I already mentioned a review paper. It’s strange you aren’t already familiar with the strengths and weaknesses of decision & forecasting methods which involve people communicating only summaries of their beliefs to reach highly accurate results, given how loony you think these methods are and how certain of this you are.
Sorry, I was still talking (“this problem”) about the example I introduced.
Which recommends sharing “average estimates plus justifications” and “provide the mean or median estimate of the panel plus the rationales from all panellists”. They found that providing reasons was better than only statistics of the judgements (see paragraph following your second quote). As happens in the programme committee. The main difference from Delphi is that the former is not structured into rounds in the same way. The referees send in their judgements, then the committee (a smaller subset of the referees) decides.

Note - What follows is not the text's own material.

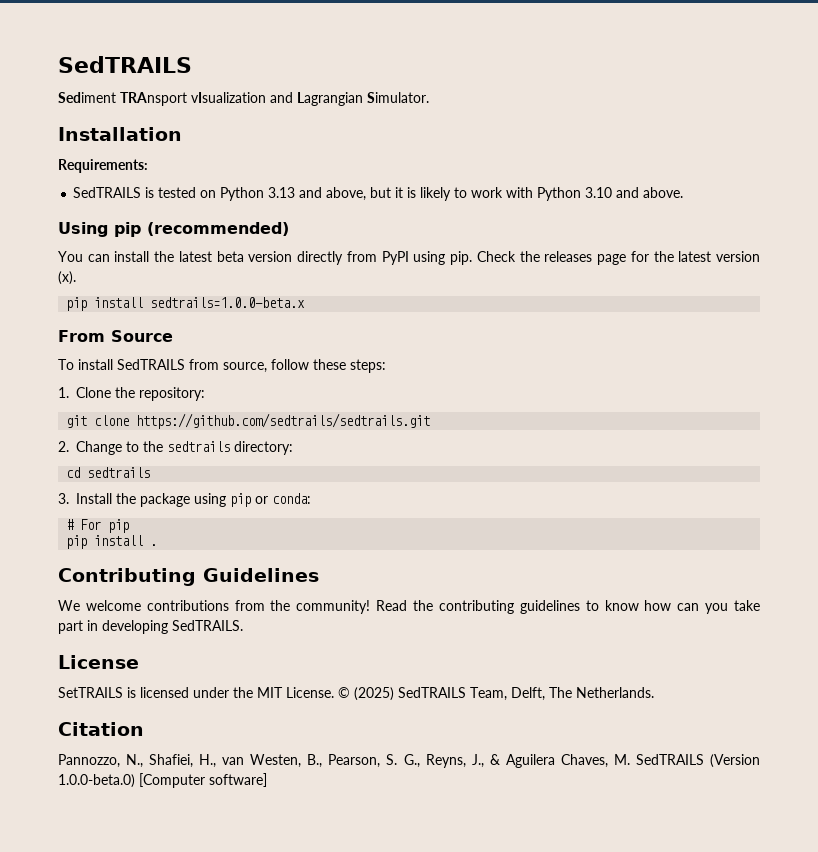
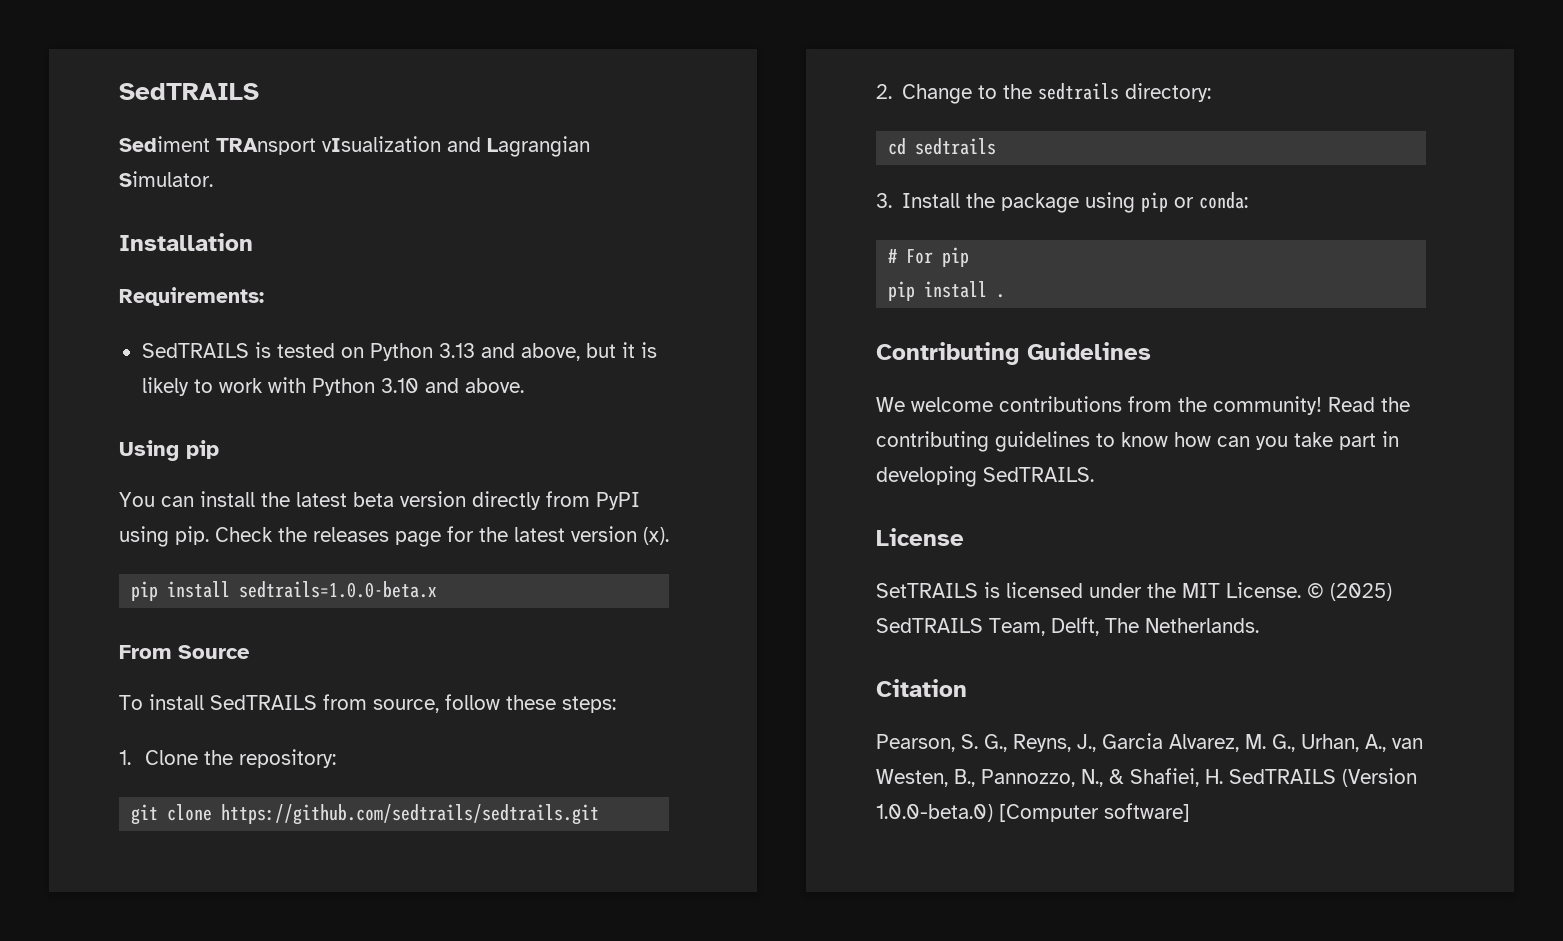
- Using pip (recommended)
+ Using pip
- Pannozzo, N., Shafiei, H., van Westen, B., Pearson, S. G., Reyns, J., & Aguilera Chaves, M. SedTRAILS (Version 1.0.0-beta.0) [Computer software]
+ Pearson, S. G., Reyns, J., Garcia Alvarez, M. G., Urhan, A., van Westen, B., Pannozzo, N., & Shafiei, H. SedTRAILS (Version 1.0.0-beta.0) [Computer software]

None of this is Aumann sharing of posteriors.
If the method works on other problems, that seems like good evidence it works on your specific conference paper problem, no?
Indeed, it does—but it says that it works better than purely statistical feedback. More information is often better. But why is that relevant? You are moving the goalposts; earlier you asked:
I brought up prediction markets and Delphi pools because they are mechanisms which function very similarly to Aumann agreement in sharing summaries rather than evidence, and yet they work. Whether they work is not the same question as whether there is anything which could work faster, and you are replying to the former question, which is indisputably true despite your skepticism, as if it were the latter. (It’s obvious that simply swapping summaries may be slower than regular Aumannian agreement: you could imagine that instead of taking a bunch of rounds to converge, one sends all its data to the other, the other recomputes, and sends the new result back and convergence is achieved.)